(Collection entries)
▬▬▬

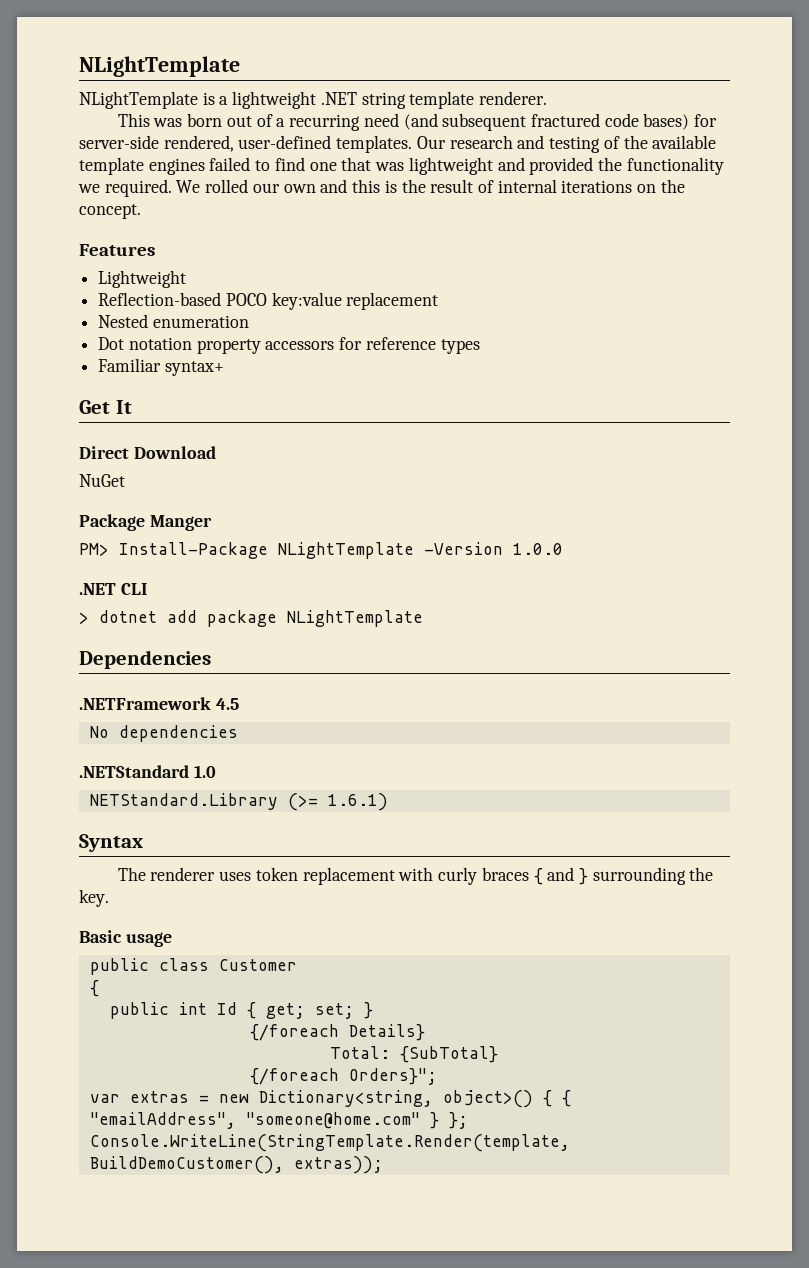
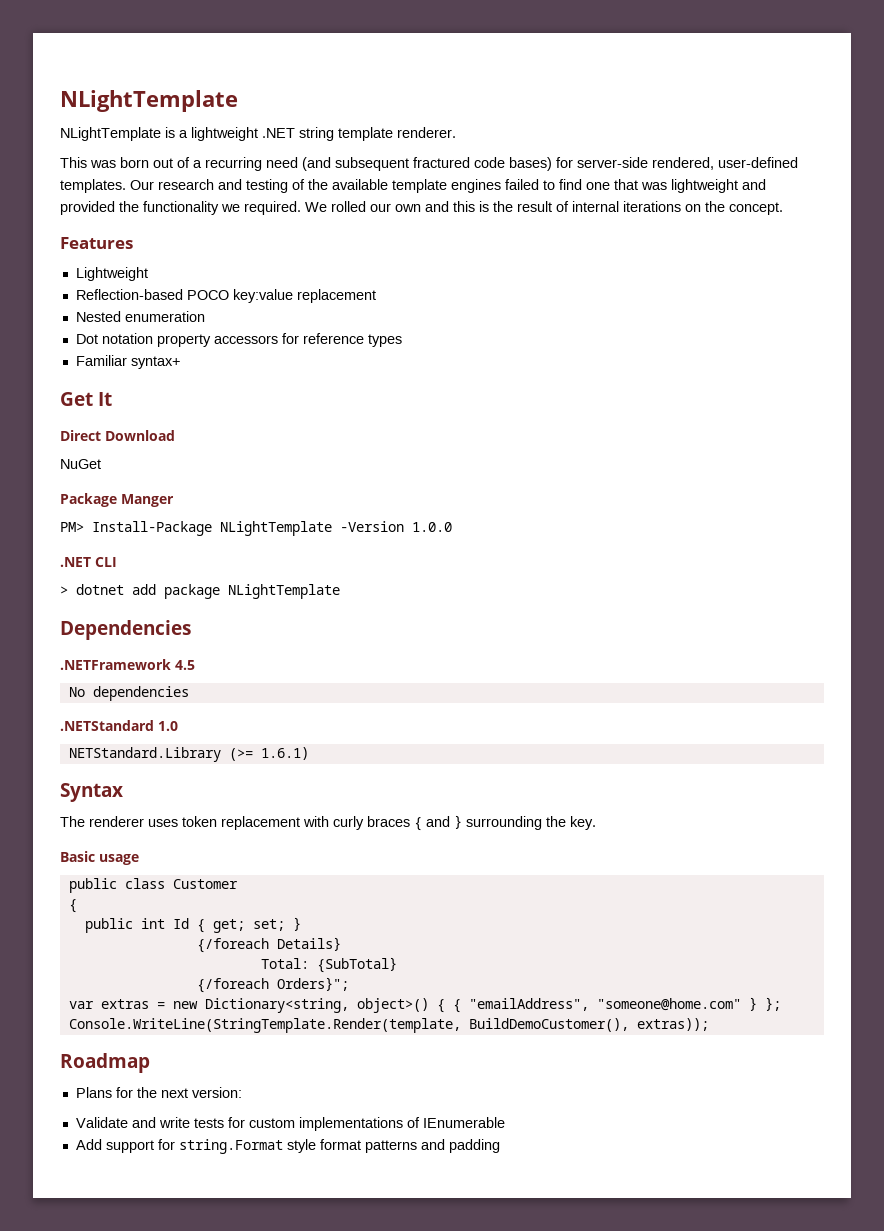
+ Roadmap
+ Plans for the next version:
+ Validate and write tests for custom implementations of IEnumerable
+ Add support for string.Format style format patterns and padding

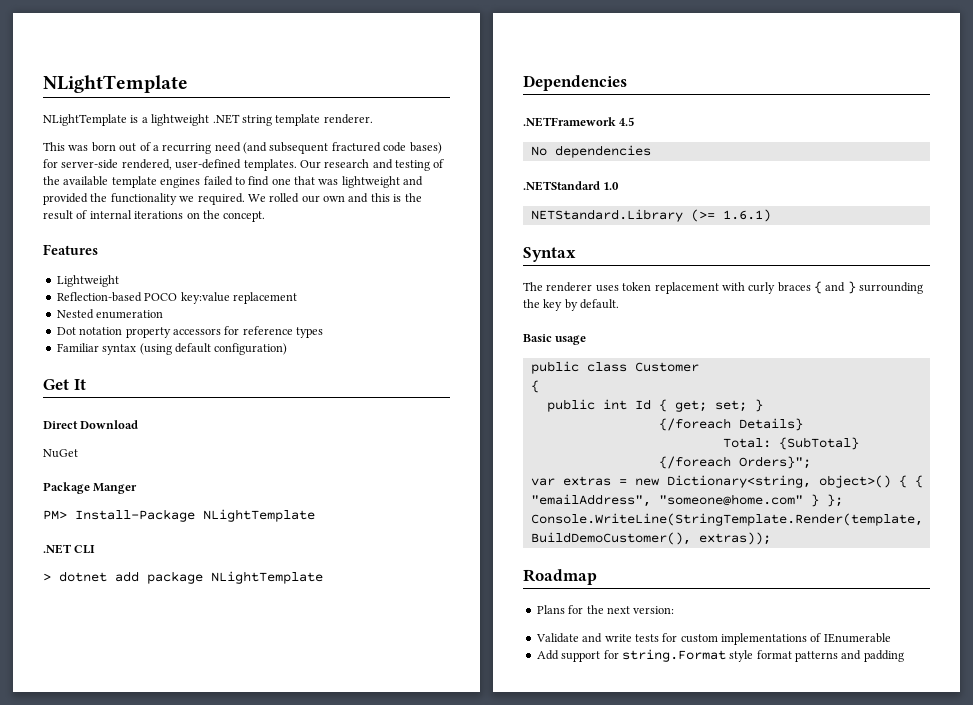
- Familiar syntax+
+ Familiar syntax (using default configuration)
- PM> Install-Package NLightTemplate -Version 1.0.0
+ PM> Install-Package NLightTemplate
- The renderer uses token replacement with curly braces { and } surrounding the key.
+ The renderer uses token replacement with curly braces { and } surrounding the key by default.

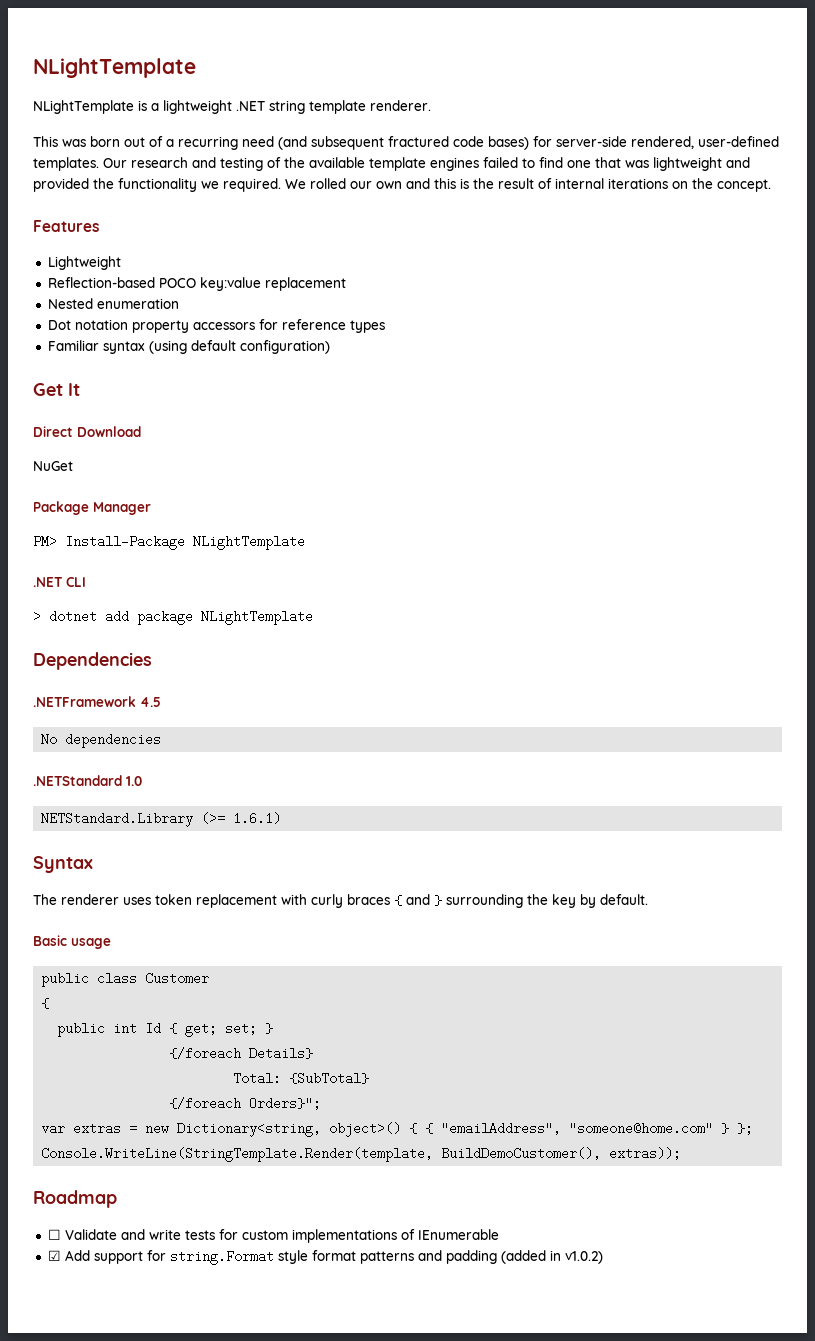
- Package Manger
+ Package Manager
- Plans for the next version:
- Validate and write tests for custom implementations of IEnumerable
+ ☐ Validate and write tests for custom implementations of IEnumerable
- Add support for string.Format style format patterns and padding
+ ☑ Add support for string.Format style format patterns and padding (added in v1.0.2)

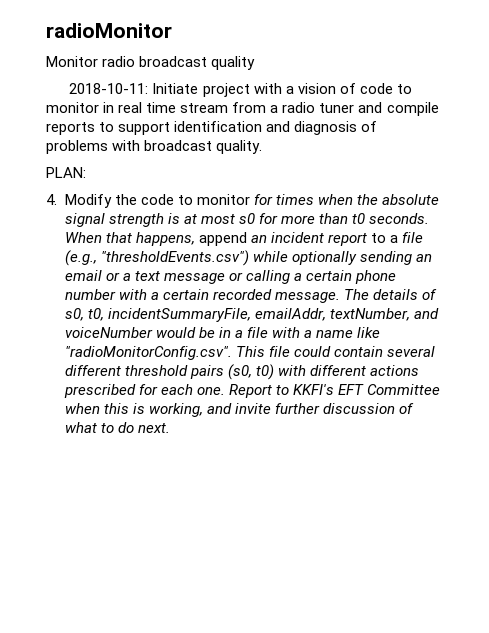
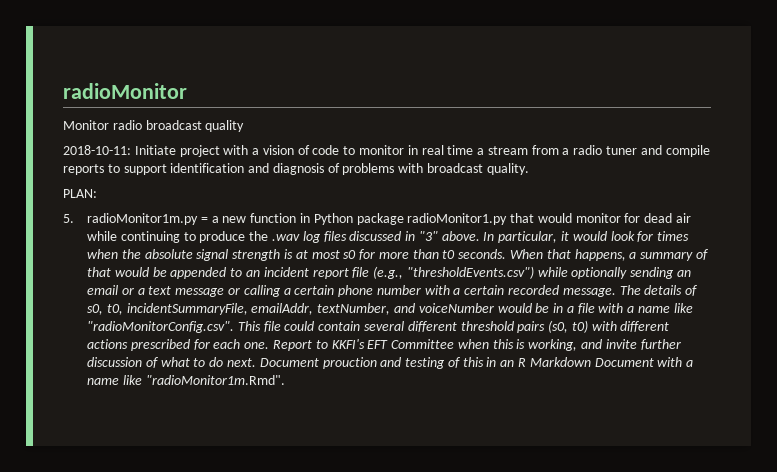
- 2018-10-11: Initiate project with a vision of code to monitor in real time stream from a radio tuner and compile reports to support identification and diagnosis of problems with broadcast quality.
+ 2018-10-11: Initiate project with a vision of code to monitor in real time a stream from a radio tuner and compile reports to support identification and diagnosis of problems with broadcast quality.
- 4. Modify the code to monitor for times when the absolute signal strength is at most s0 for more than t0 seconds.
+ 5. radioMonitor1m.py = a new function in Python package radioMonitor1.py that would monitor for dead air while continuing to produce the .wav log files discussed in "3" above. In particular, it would look for times when the absolute signal strength is at most s0 for more than t0 seconds.
- When that happens, append an incident report to a file (e.g., "thresholdEvents.csv") while optionally sending an email or a text message or calling a certain phone number with a certain recorded message.
+ When that happens, a summary of that would be appended to an incident report file (e.g., "thresholdEvents.csv") while optionally sending an email or a text message or calling a certain phone number with a certain recorded message.
+ Document prouction and testing of this in an R Markdown Document with a name like "radioMonitor1m.Rmd".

▬▬▬

Hand back the exact lines from the start of the entries to the line with "- When that", both ends kept and pictures left out.

> **EXPECTED ANSWER**
+ Roadmap
+ Plans for the next version:
+ Validate and write tests for custom implementations of IEnumerable
+ Add support for string.Format style format patterns and padding

- Familiar syntax+
+ Familiar syntax (using default configuration)
- PM> Install-Package NLightTemplate -Version 1.0.0
+ PM> Install-Package NLightTemplate
- The renderer uses token replacement with curly braces { and } surrounding the key.
+ The renderer uses token replacement with curly braces { and } surrounding the key by default.

- Package Manger
+ Package Manager
- Plans for the next version:
- Validate and write tests for custom implementations of IEnumerable
+ ☐ Validate and write tests for custom implementations of IEnumerable
- Add support for string.Format style format patterns and padding
+ ☑ Add support for string.Format style format patterns and padding (added in v1.0.2)

- 2018-10-11: Initiate project with a vision of code to monitor in real time stream from a radio tuner and compile reports to support identification and diagnosis of problems with broadcast quality.
+ 2018-10-11: Initiate project with a vision of code to monitor in real time a stream from a radio tuner and compile reports to support identification and diagnosis of problems with broadcast quality.
- 4. Modify the code to monitor for times when the absolute signal strength is at most s0 for more than t0 seconds.
+ 5. radioMonitor1m.py = a new function in Python package radioMonitor1.py that would monitor for dead air while continuing to produce the .wav log files discussed in "3" above. In particular, it would look for times when the absolute signal strength is at most s0 for more than t0 seconds.
- When that happens, append an incident report to a file (e.g., "thresholdEvents.csv") while optionally sending an email or a text message or calling a certain phone number with a certain recorded message.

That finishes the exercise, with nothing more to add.